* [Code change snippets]
● ● ●

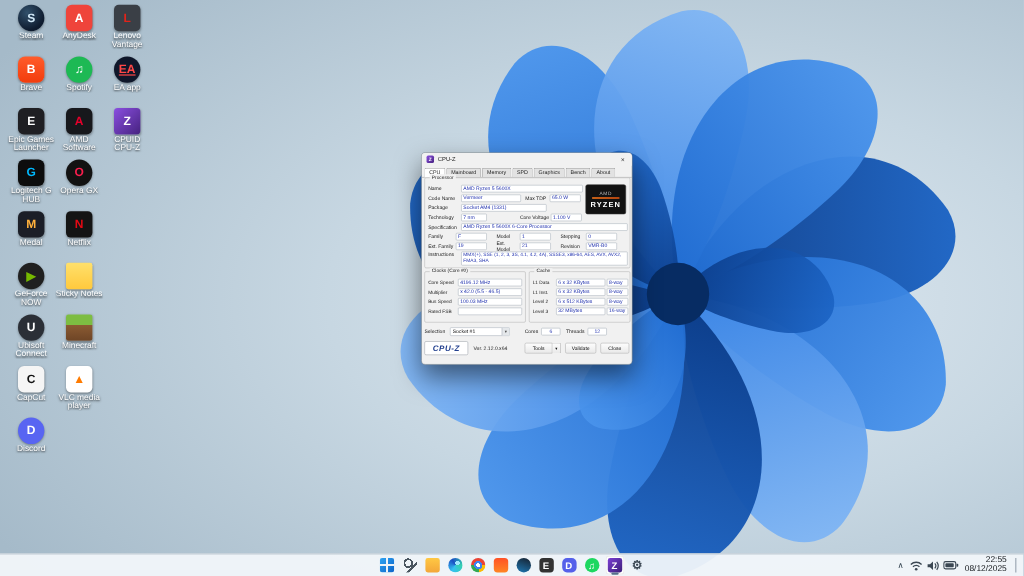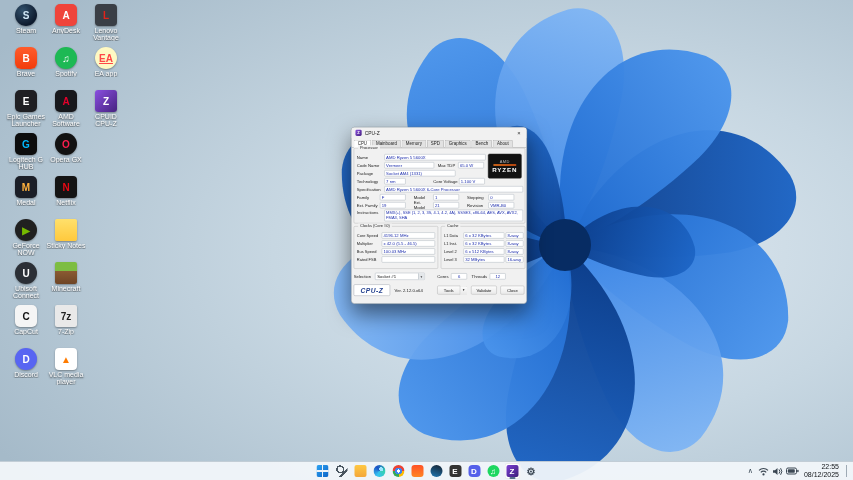--- a/index.html
+++ b/index.html
@@ -286,7 +286,7 @@
       </div>
 
       <div class="dicon">
-        <span class="dg" style="background: #fef9c3; color: rgb(255, 71, 71); border-radius: 50%; text-decoration: underline;">EA</span>
+        <span class="dg" style="background: #0f172a; color: rgb(255, 71, 71); border-radius: 50%; text-decoration: underline;">EA</span>
         <span class="dl">EA app</span>
       </div>
 

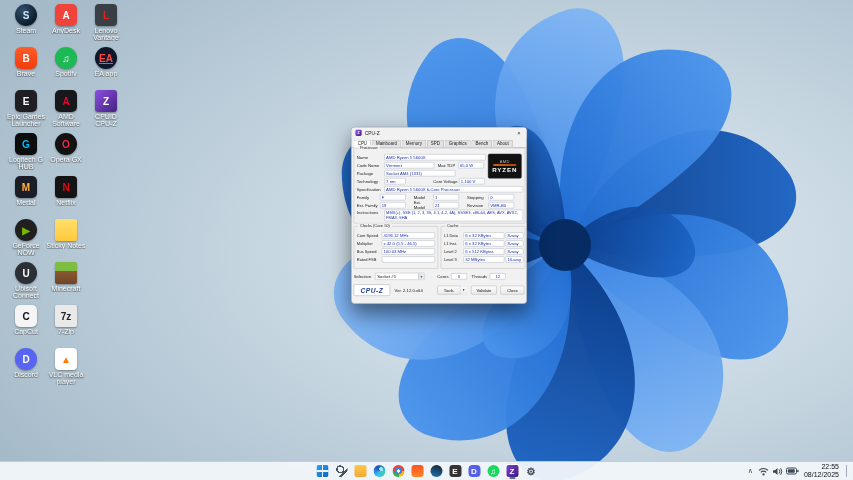--- a/index.html
+++ b/index.html
@@ -268,10 +268,6 @@
         <span class="dl">Minecraft</span>
       </div>
 
-      <div class="dicon">
-        <span class="dg" style="background: rgb(233, 233, 233); color: rgb(34, 34, 34); border-radius: 2px;">7z</span>
-        <span class="dl">7-Zip</span>
-      </div>
 
       <div class="dicon">
         <span class="dg" style="background: rgb(255, 255, 255); color: rgb(255, 123, 0); border-radius: 4px;">▲</span>

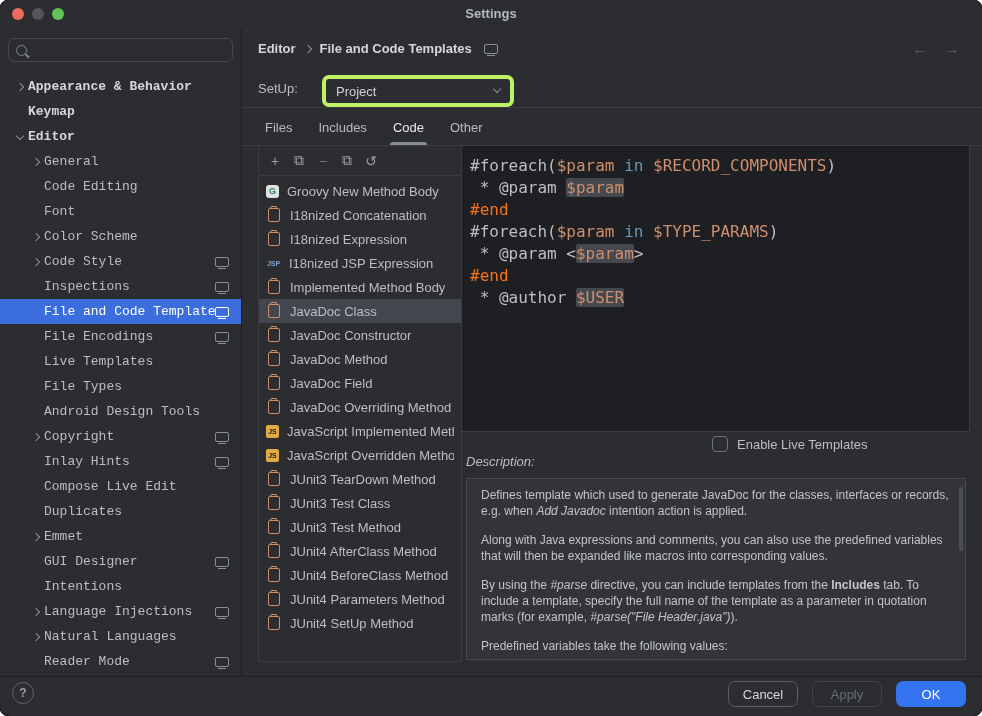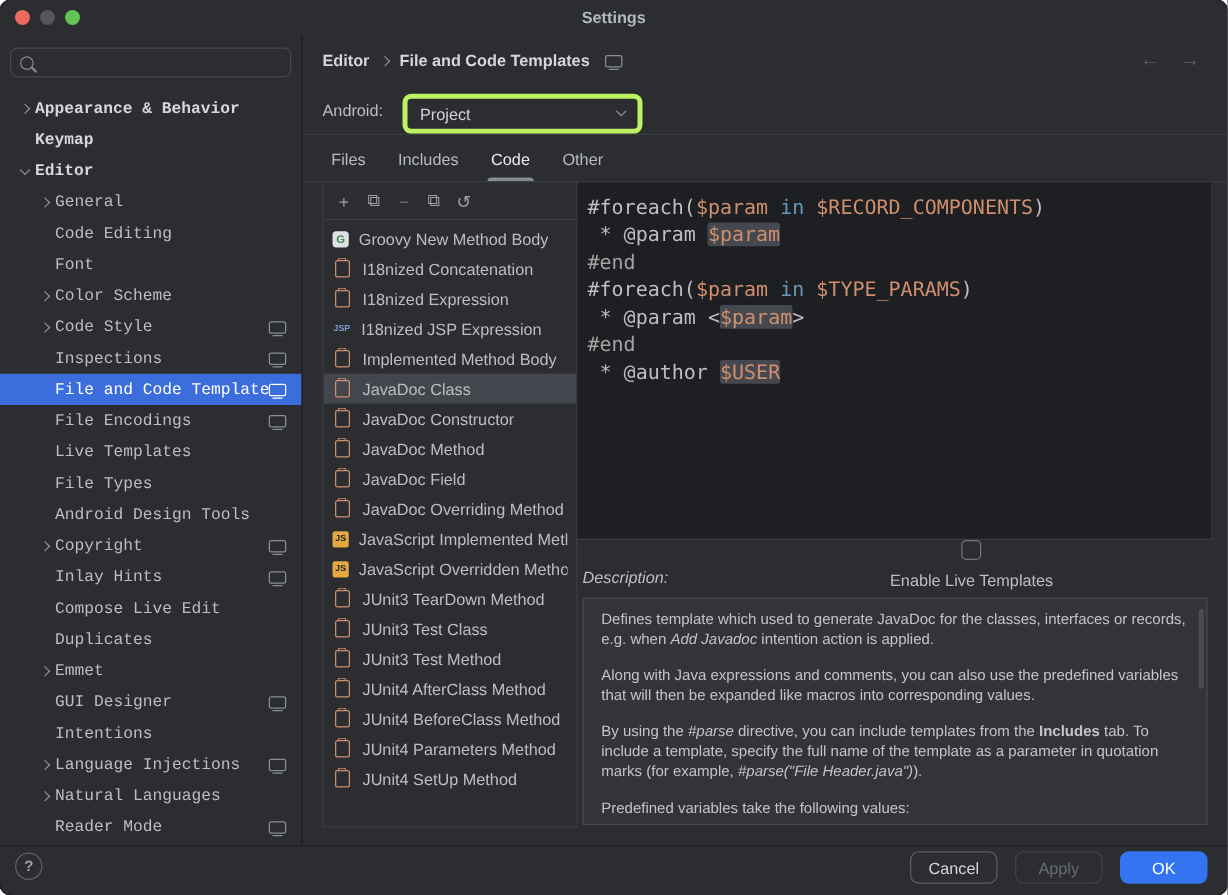--- a/index.html
+++ b/index.html
@@ -262,7 +262,7 @@
       <span data-name="forward-button">→</span>
     </div>
 
-    <div class="scheme-label" data-name="scheme-label">Android:</div>
+    <div class="scheme-label" data-name="scheme-label">SetUp:</div>
     <div class="dropdown" data-name="scheme-select">
       <span data-name="scheme-value">Project</span>
       <span class="chev down dd-chev" data-name="chevron-down-icon"></span>

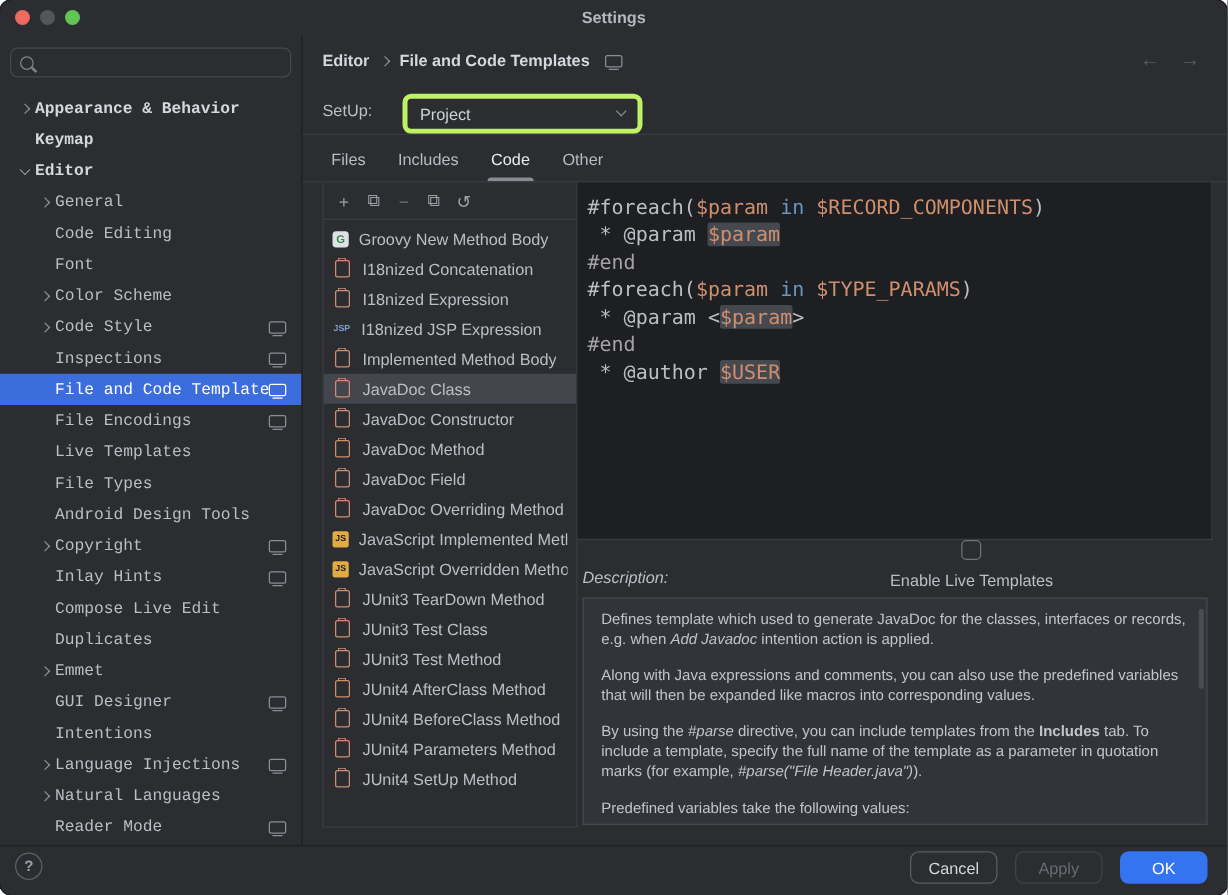--- a/index.html
+++ b/index.html
@@ -73,7 +73,7 @@
             border-top:none; border-left:none; box-sizing:border-box; padding:9px 0 0 8px;
             font-family:"DejaVu Sans Mono",monospace; font-size:16px; overflow:hidden; }
   .code-line { white-space:pre; line-height:22px; color:#bcbec4; }
-  .c-plain { color:#bcbec4; } .c-var { color:#cf8e6d; } .c-kw { color:#6897bb; } .c-dir { color:#a3a3a3; }
+  .c-plain { color:#bcbec4; } .c-var { color:#cf8e6d; } .c-kw { color:#6897bb; } .c-dir { color:#f97316; }
   .c-varhl { color:#cf8e6d; background:#45494f; border-radius:2px; }
 
   

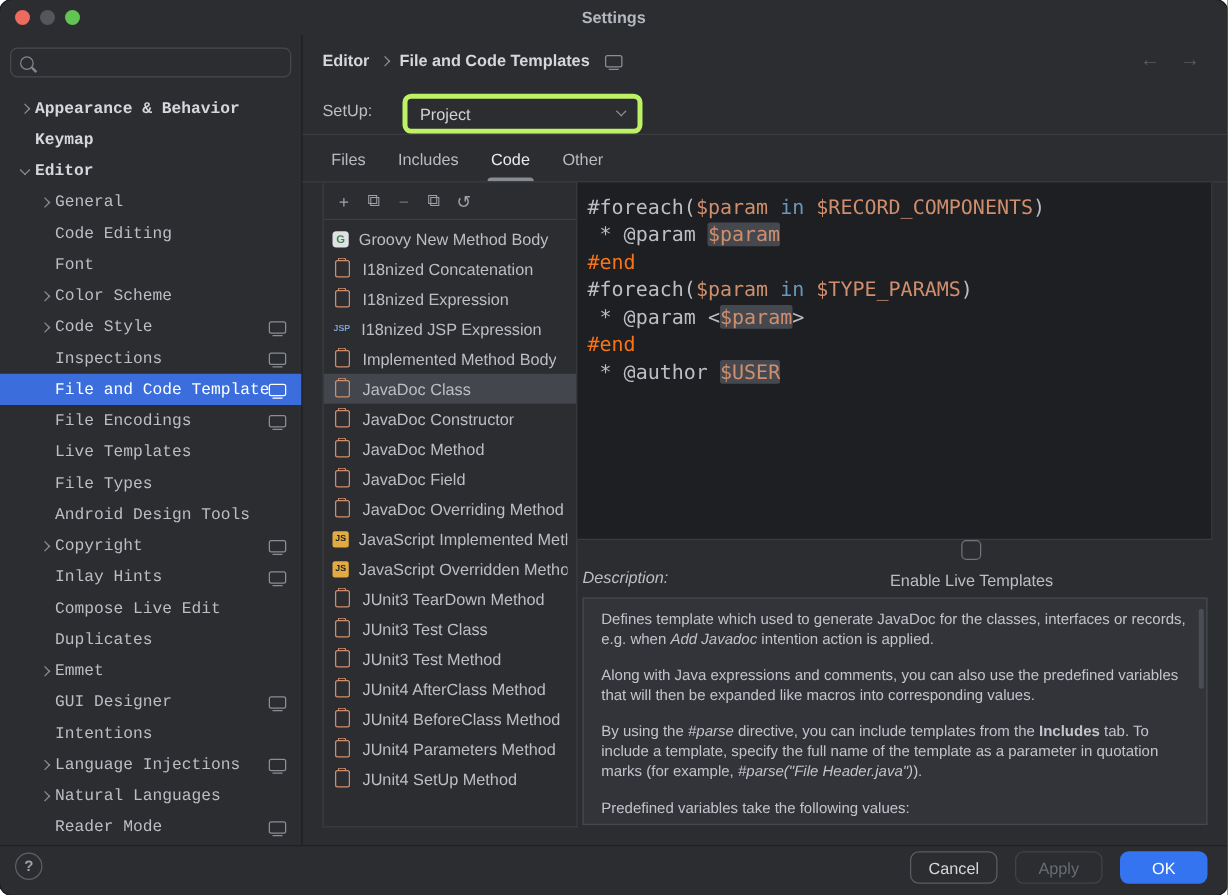--- a/index.html
+++ b/index.html
@@ -78,7 +78,7 @@
 
   
   .cb-group { position:absolute; display:flex; align-items:center; gap:9px; height:24px; }
-  .g1 { left:236px; top:404px; } .g2 { left:470px; top:404px;flex-direction:column; }
+  .g1 { left:236px; top:404px; } .g2 { left:470px; top:404px; }
   .cb { width:16px; height:16px; box-sizing:border-box; border-radius:4px; flex:none; position:relative; }
   .cb.checked.disabled { background:#474a50; }
   .cb.checked.disabled::after { content:""; position:absolute; left:4px; top:4px; width:7px; height:3.5px;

● ● ●

* [PROBLEM STATEMENT]
Copy down each line in the entries that has the word "disabled".

* [YOUR RESPONSE]
   .cb.checked.disabled { background:#474a50; }
   .cb.checked.disabled::after { content:""; position:absolute; left:4px; top:4px; width:7px; height:3.5px;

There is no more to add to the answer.